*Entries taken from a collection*

* * * *

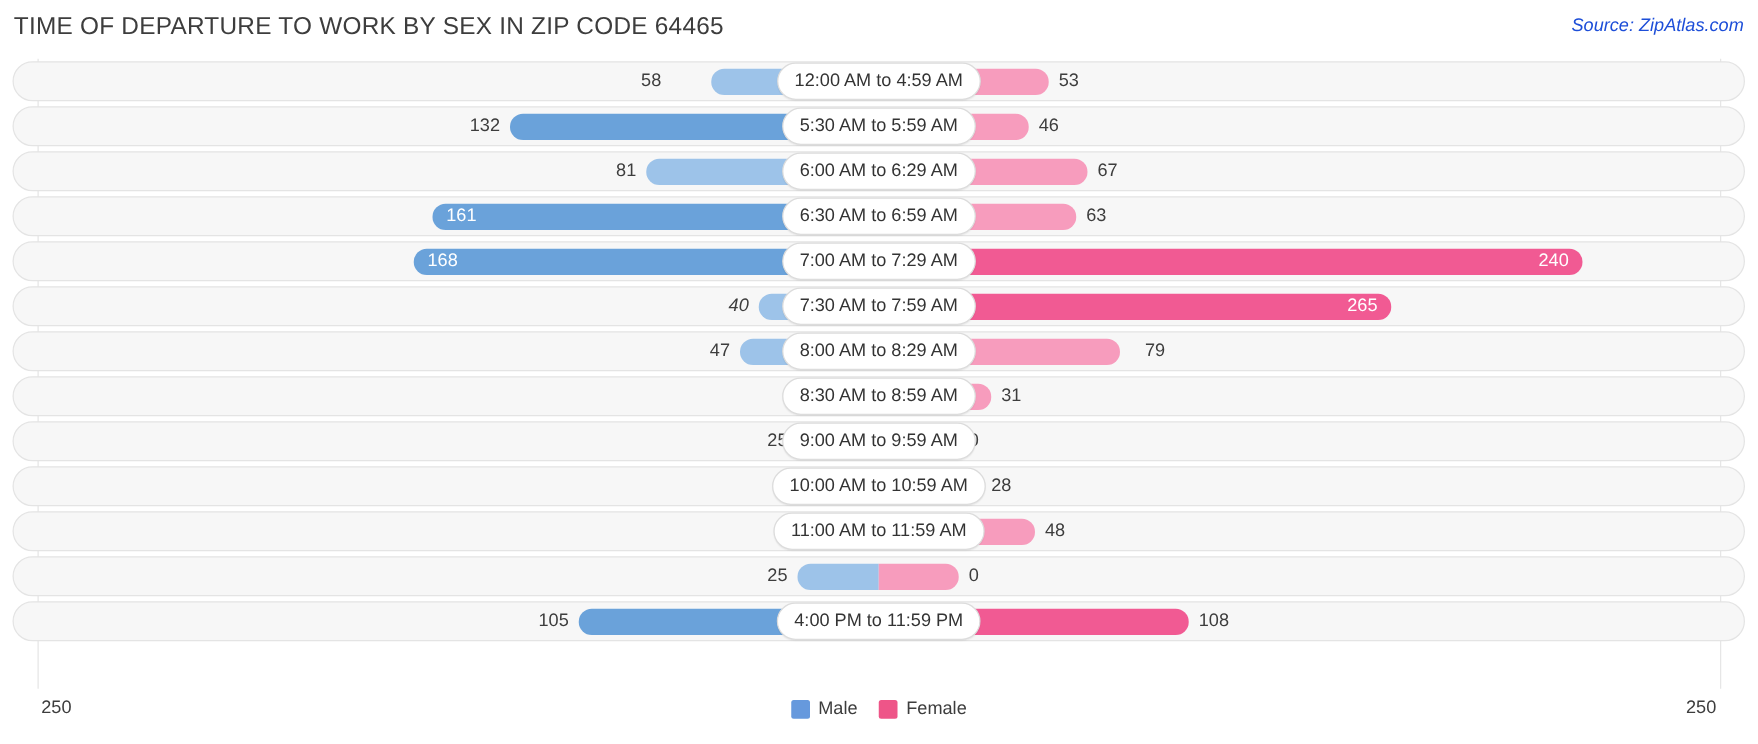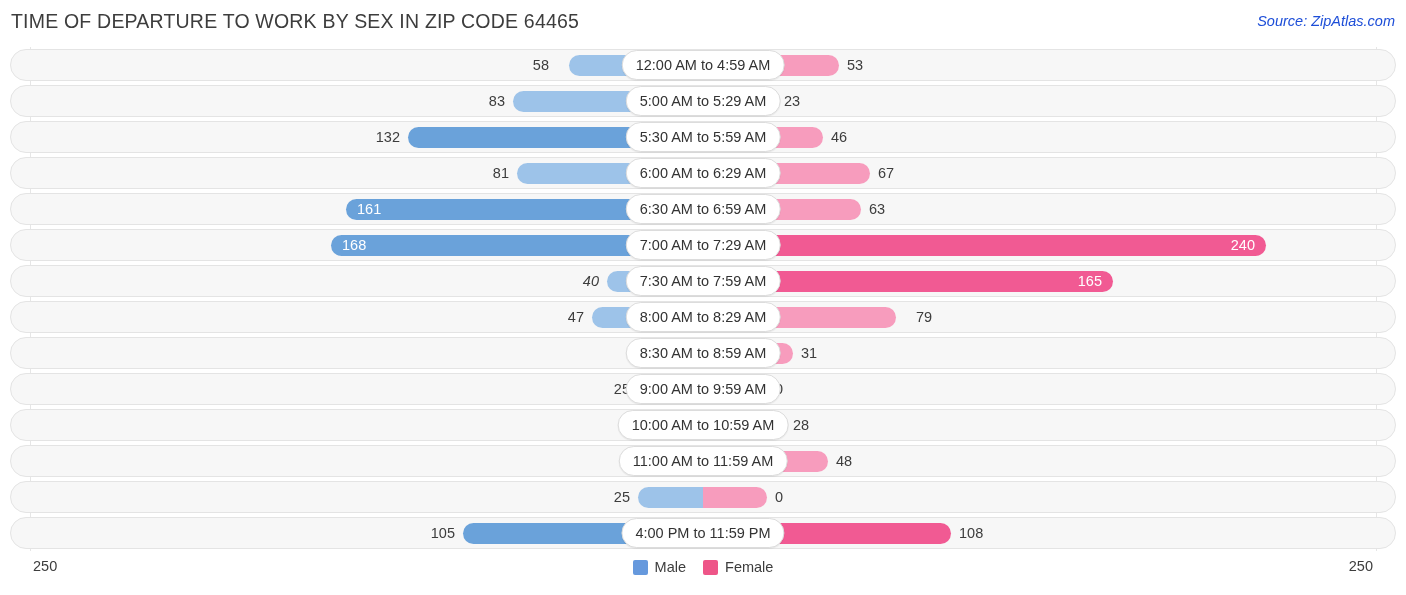--- a/index.html
+++ b/index.html
@@ -152,34 +152,24 @@
     <div class="source">Source: ZipAtlas.com</div>
   </div>
 
   <div class="plot" id="plot">
     <div class="gridline" style="left:30px"></div>
     <div class="gridline" style="left:1376px"></div>
   <div class="row">
         <div class="track"></div>
         <div class="barwrap">
           <div class="bar male lo" style="left: 569px; width: 134px;"></div>
-          <div class="vlabel" style="left: 549px; transform: translateX(-100%);">58</div>
+          <div class="vlabel" style="left: 529px; transform: translateX(-100%);">58</div>
           <div class="bar female lo" style="left: 703px; width: 136px;"></div>
           <div class="vlabel" style="left: 847px;">53</div>
           <div class="pill" style="left: 703px;">12:00 AM to 4:59 AM</div>
-        </div>
-      </div>
-      <div class="row">
-        <div class="track"></div>
-        <div class="barwrap">
-          <div class="bar male lo" style="left: 513px; width: 190px;"></div>
-          <div class="vlabel" style="left: 505px; transform: translateX(-100%);">83</div>
-          <div class="bar female lo" style="left: 703px; width: 73px;"></div>
-          <div class="vlabel" style="left: 784px;">23</div>
-          <div class="pill" style="left: 703px;">5:00 AM to 5:29 AM</div>
         </div>
       </div>
       <div class="row">
         <div class="track"></div>
         <div class="barwrap">
           <div class="bar male hi" style="left: 408px; width: 295px;"></div>
           <div class="vlabel" style="left: 400px; transform: translateX(-100%);">132</div>
           <div class="bar female lo" style="left: 703px; width: 120px;"></div>
           <div class="vlabel" style="left: 831px;">46</div>
           <div class="pill" style="left: 703px;">5:30 AM to 5:59 AM</div>
@@ -214,21 +204,21 @@
           <div class="vlabel inside" style="left: 1255px; transform: translateX(-100%);">240</div>
           <div class="pill" style="left: 703px;">7:00 AM to 7:29 AM</div>
         </div>
       </div>
       <div class="row">
         <div class="track"></div>
         <div class="barwrap">
           <div class="bar male lo" style="left: 607px; width: 96px;"></div>
           <div class="vlabel" style="left: 599px; transform: translateX(-100%); font-style: italic;">40</div>
           <div class="bar female hi" style="left: 703px; width: 410px;"></div>
-          <div class="vlabel inside" style="left: 1102px; transform: translateX(-100%);">165</div>
+          <div class="vlabel inside" style="left: 1102px; transform: translateX(-100%);">265</div>
           <div class="pill" style="left: 703px;">7:30 AM to 7:59 AM</div>
         </div>
       </div>
       <div class="row">
         <div class="track"></div>
         <div class="barwrap">
           <div class="bar male lo" style="left: 592px; width: 111px;"></div>
           <div class="vlabel" style="left: 584px; transform: translateX(-100%);">47</div>
           <div class="bar female lo" style="left: 703px; width: 193px;"></div>
           <div class="vlabel" style="left: 904px; margin-left: 12px;">79</div>

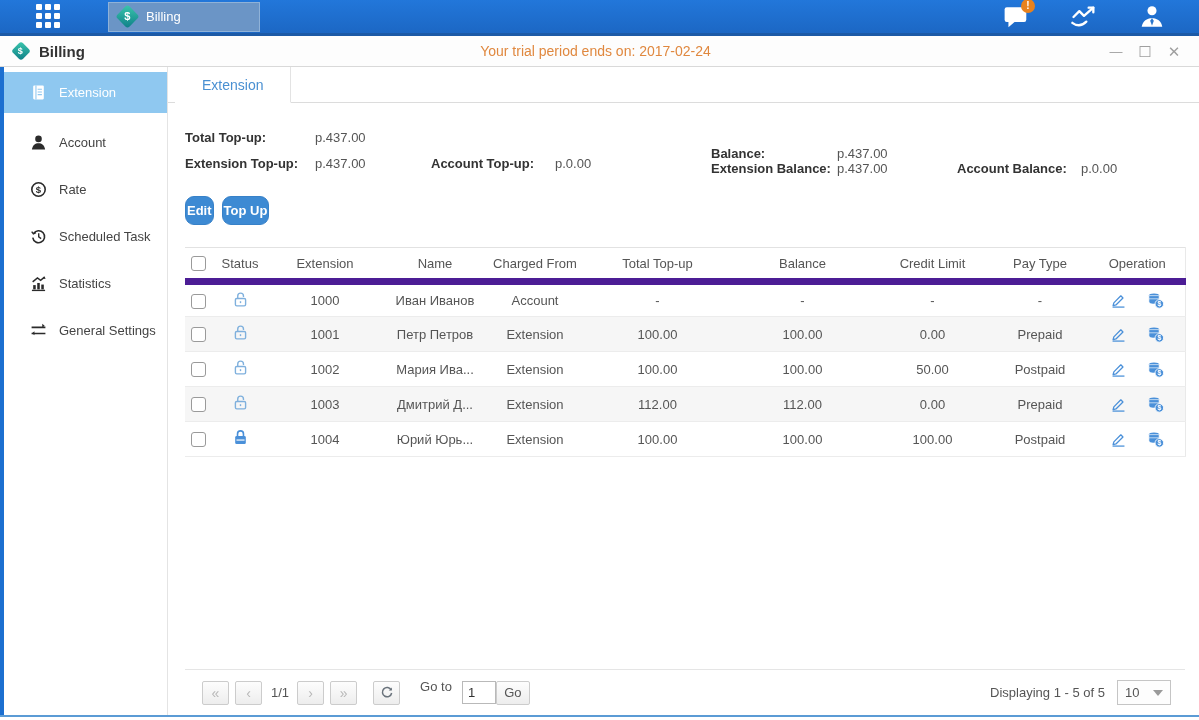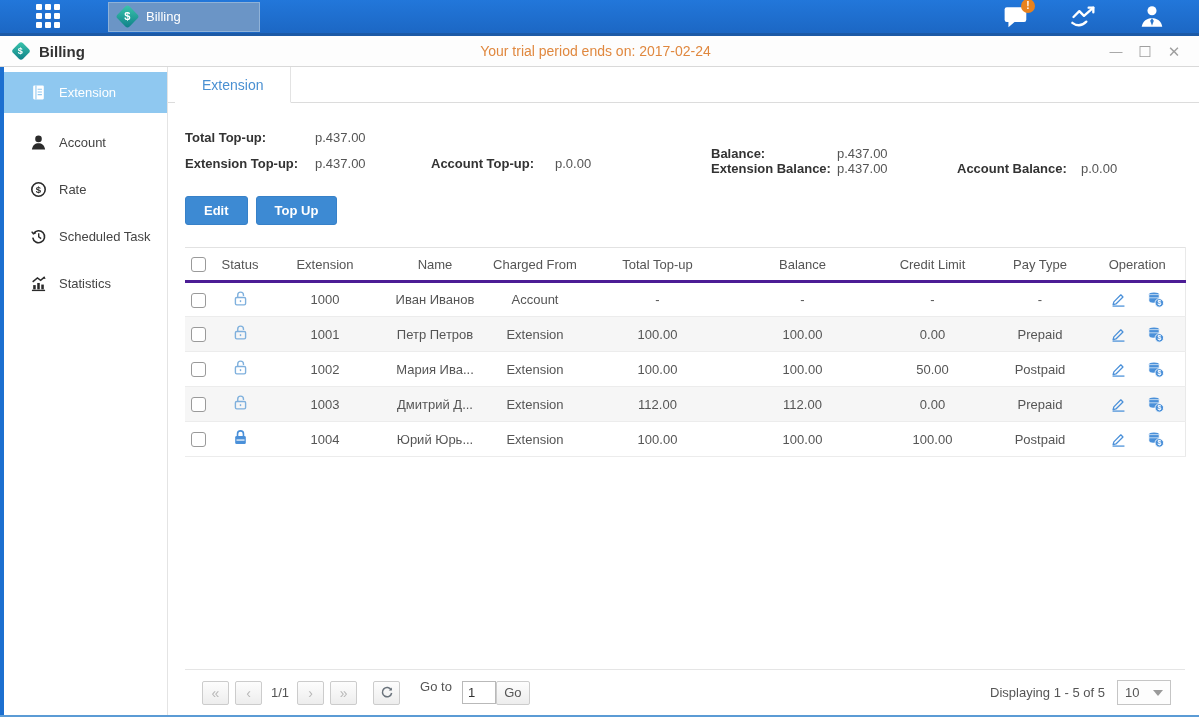--- a/index.html
+++ b/index.html
@@ -48,25 +48,25 @@
          color:#4a90d2; font-size:14px; cursor:pointer; }
 
   .content { padding:12px 14px 0 17px; flex:1; display:flex; flex-direction:column; }
   .summary { display:flex; font-size:13px; margin-top:10px; }
   .sum-half { width:50%; display:grid; grid-template-columns:130px 116px 124px auto; align-items:center; }
   .sum-label { font-weight:bold; color:#333; }
   .sum-value { color:#555; }
 
   .btn-row { margin-top:20px; display:flex; gap:8px; }
   .btn { background:#3d8ad3; border:1px solid #3781c8; color:#fff; font-size:13px; font-weight:bold;
-         font-family:"Liberation Sans",sans-serif; padding:6px 18px; border-radius:3px; cursor:pointer; }
+         font-family:"Liberation Sans",sans-serif; padding:6px 1px; border-radius:9px; cursor:pointer; }
 
   table.tbl { width:100%; border-collapse:collapse; margin-top:22px; font-size:13px; color:#555;
               border-top:1px solid #e2e2e2; border-right:1px solid #e9e9e9; table-layout:fixed; }
-  .tbl th { font-weight:normal; color:#555; height:34px; border-bottom:3px solid #4c1d95; text-align:center; }
+  .tbl th { font-weight:normal; color:#555; height:34px; border-bottom:7px solid #4c1d95; text-align:center; }
   .tbl td { height:35px; border-bottom:1px solid #ececec; text-align:center; overflow:hidden; white-space:nowrap; }
   .tbl tr.alt td { background:#f6f6f6; }
   .cb { display:inline-block; width:15px; height:15px; border:1px solid #9a9a9a; border-radius:3px; background:#fff;
         vertical-align:middle; cursor:pointer; }
   .c-cb { text-align:left !important; padding-left:6px; }
   .op-ic { display:inline-block; width:17px; height:17px; margin:0 8px; cursor:pointer; vertical-align:middle; }
 
   
   .footer { margin-top:auto; height:46px; border-top:1px solid #e5e5e5; display:flex; align-items:center;
             padding:0 14px 0 17px; font-size:13px; color:#555; flex:none; }
@@ -180,20 +180,28 @@
     <div class="side-item">
       <svg viewBox="0 0 16 16">
           <path d="M1.8 14.5h12.4" stroke="#2b2b2b" stroke-width="1.3"></path>
           <rect x="3" y="9.5" width="2.4" height="4" fill="#2b2b2b"></rect>
           <rect x="6.8" y="7.5" width="2.4" height="6" fill="#2b2b2b"></rect>
           <rect x="10.6" y="9" width="2.4" height="4.5" fill="#2b2b2b"></rect>
           <path d="M2.5 6.5L7 2.8l3 2.2 3.6-3" fill="none" stroke="#2b2b2b" stroke-width="1.4"></path>
           <path d="M13.8 1.2l.8 2.6-2.6-.6z" fill="#2b2b2b"></path>
         </svg>
       <span>Statistics</span>
+    </div>
+    <div class="side-item">
+      <svg viewBox="0 0 16 16">
+          <path d="M1.5 5h13M1.5 10.8h13" stroke="#2b2b2b" stroke-width="1.6"></path>
+          <path d="M10.5 2.4l3.2 2.6-3.2 2.6z" fill="#2b2b2b" transform="scale(0.7) translate(6,0)"></path>
+          <path d="M6 8.2L2.8 10.8 6 13.4z" fill="#2b2b2b" transform="scale(0.7) translate(0,4.4)"></path>
+        </svg>
+      <span>General Settings</span>
     </div>
   </div>
 
   <div class="main">
     <div class="tabstrip">
       <div class="tab">
         <span>Extension</span>
       </div>
     </div>
 

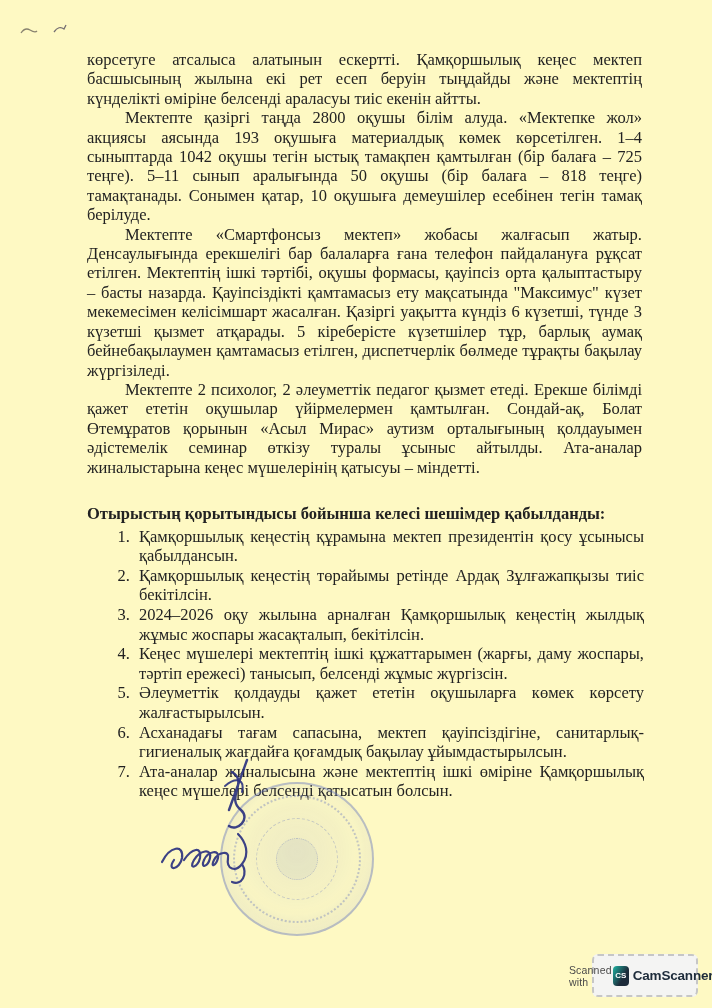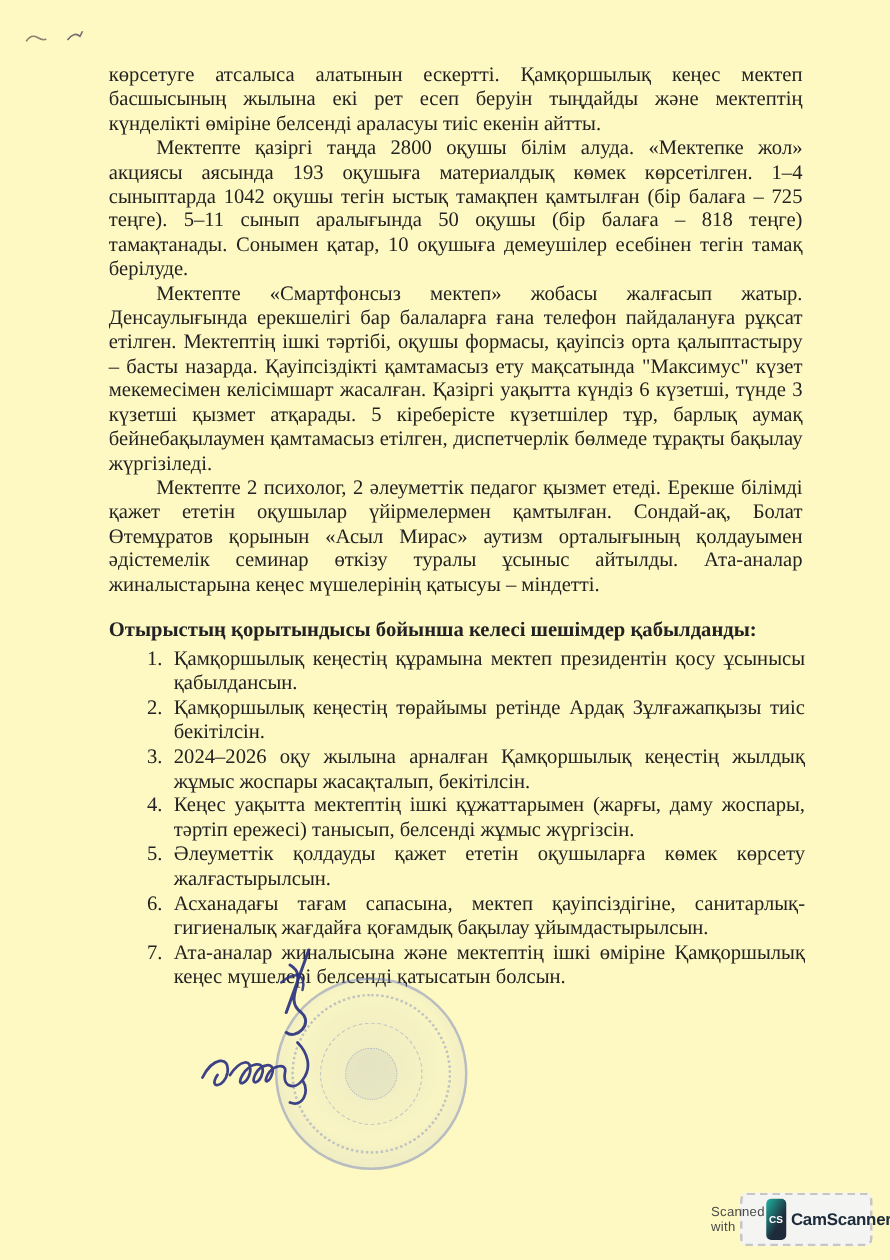--- a/index.html
+++ b/index.html
@@ -19,21 +19,21 @@
     text-align:justify;
   }
   .para{margin:0;}
   .para.indent{text-indent:38px;}
   
   .resolutions{
     position:absolute;left:87px;top:494px;width:557px;
     font-size:16.5px;line-height:19.6px;
   }
   .res-heading{
-    font-weight:bold;margin:0 0 3px 0;text-align:left;
+    font-weight:bold;margin:10px 0 3px 0;text-align:left;
   }
   ol.decisions{
     margin:0;padding:0 0 0 47px;text-align:justify;
   }
   ol.decisions li{
     margin:0;padding-left:5px;
   }
   
   .signatures{
     position:absolute;left:87px;top:792px;width:420px;
@@ -74,21 +74,21 @@
     border:2px dashed #c6c6c6;
     border-radius:6px;
     box-sizing:border-box;
     display:flex;flex-direction:row;align-items:center;justify-content:center;
     gap:1px;
     font-family:"Liberation Sans","DejaVu Sans",sans-serif;
   }
   .cs-line1{font-size:10.5px;color:#4a4a4a;letter-spacing:0.2px;}
   .cs-line2{display:flex;align-items:center;gap:4px;}
   .cs-logo{
-    width:16px;height:33px;border-radius:4px;
+    width:16px;height:20px;border-radius:4px;
     background:linear-gradient(120deg,#1fb5a3 0%,#1d2b3a 62%);
     color:#ffffff;font-size:8px;font-weight:bold;
     display:flex;align-items:center;justify-content:center;
   }
   .cs-brand{font-size:13.5px;font-weight:bold;color:#1d2b3a;letter-spacing:-0.2px;}
   .cs-tm{font-size:7px;color:#1d2b3a;vertical-align:super;line-height:1;margin-left:1px;}
 </style>
 </head>
 <body>
 
@@ -105,21 +105,21 @@
     <p class="para indent">Мектепте «Смартфонсыз мектеп» жобасы жалғасып жатыр. Денсаулығында ерекшелігі бар балаларға ғана телефон пайдалануға рұқсат етілген. Мектептің ішкі тәртібі, оқушы формасы, қауіпсіз орта қалыптастыру – басты назарда. Қауіпсіздікті қамтамасыз ету мақсатында "Максимус" күзет мекемесімен келісімшарт жасалған. Қазіргі уақытта күндіз 6 күзетші, түнде 3 күзетші қызмет атқарады. 5 кіреберісте күзетшілер тұр, барлық аумақ бейнебақылаумен қамтамасыз етілген, диспетчерлік бөлмеде тұрақты бақылау жүргізіледі.</p>
     <p class="para indent">Мектепте 2 психолог, 2 әлеуметтік педагог қызмет етеді. Ерекше білімді қажет ететін оқушылар үйірмелермен қамтылған. Сондай-ақ, Болат Өтемұратов қорынын «Асыл Мирас» аутизм орталығының қолдауымен әдістемелік семинар өткізу туралы ұсыныс айтылды. Ата-аналар жиналыстарына кеңес мүшелерінің қатысуы – міндетті.</p>
   </div>
 
   <div class="resolutions">
     <p class="res-heading">Отырыстың қорытындысы бойынша келесі шешімдер қабылданды:</p>
     <ol class="decisions">
       <li>Қамқоршылық кеңестің құрамына мектеп президентін қосу ұсынысы қабылдансын.</li>
       <li>Қамқоршылық кеңестің төрайымы ретінде Ардақ Зұлғажапқызы тиіс бекітілсін.</li>
       <li>2024–2026 оқу жылына арналған Қамқоршылық кеңестің жылдық жұмыс жоспары жасақталып, бекітілсін.</li>
-      <li>Кеңес уақытта мектептің ішкі құжаттарымен (жарғы, даму жоспары, тәртіп ережесі) танысып, белсенді жұмыс жүргізсін.</li>
+      <li>Кеңес мүшелері мектептің ішкі құжаттарымен (жарғы, даму жоспары, тәртіп ережесі) танысып, белсенді жұмыс жүргізсін.</li>
       <li>Әлеуметтік қолдауды қажет ететін оқушыларға көмек көрсету жалғастырылсын.</li>
       <li>Асханадағы тағам сапасына, мектеп қауіпсіздігіне, санитарлық-гигиеналық жағдайға қоғамдық бақылау ұйымдастырылсын.</li>
       <li>Ата-аналар жиналысына және мектептің ішкі өміріне Қамқоршылық кеңес мүшелері белсенді қатысатын болсын.</li>
     </ol>
   </div>
 
   <div class="stamp">
     <div class="stamp-core"></div>
   </div>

* * * *

*What to produce*
Look through the records for the string "Sans". Copy every line that has it.

*Answer box*
-         font-family:"Liberation Sans",sans-serif; padding:6px 18px; border-radius:3px; cursor:pointer; }
+         font-family:"Liberation Sans",sans-serif; padding:6px 1px; border-radius:9px; cursor:pointer; }
     font-family:"Liberation Sans","DejaVu Sans",sans-serif;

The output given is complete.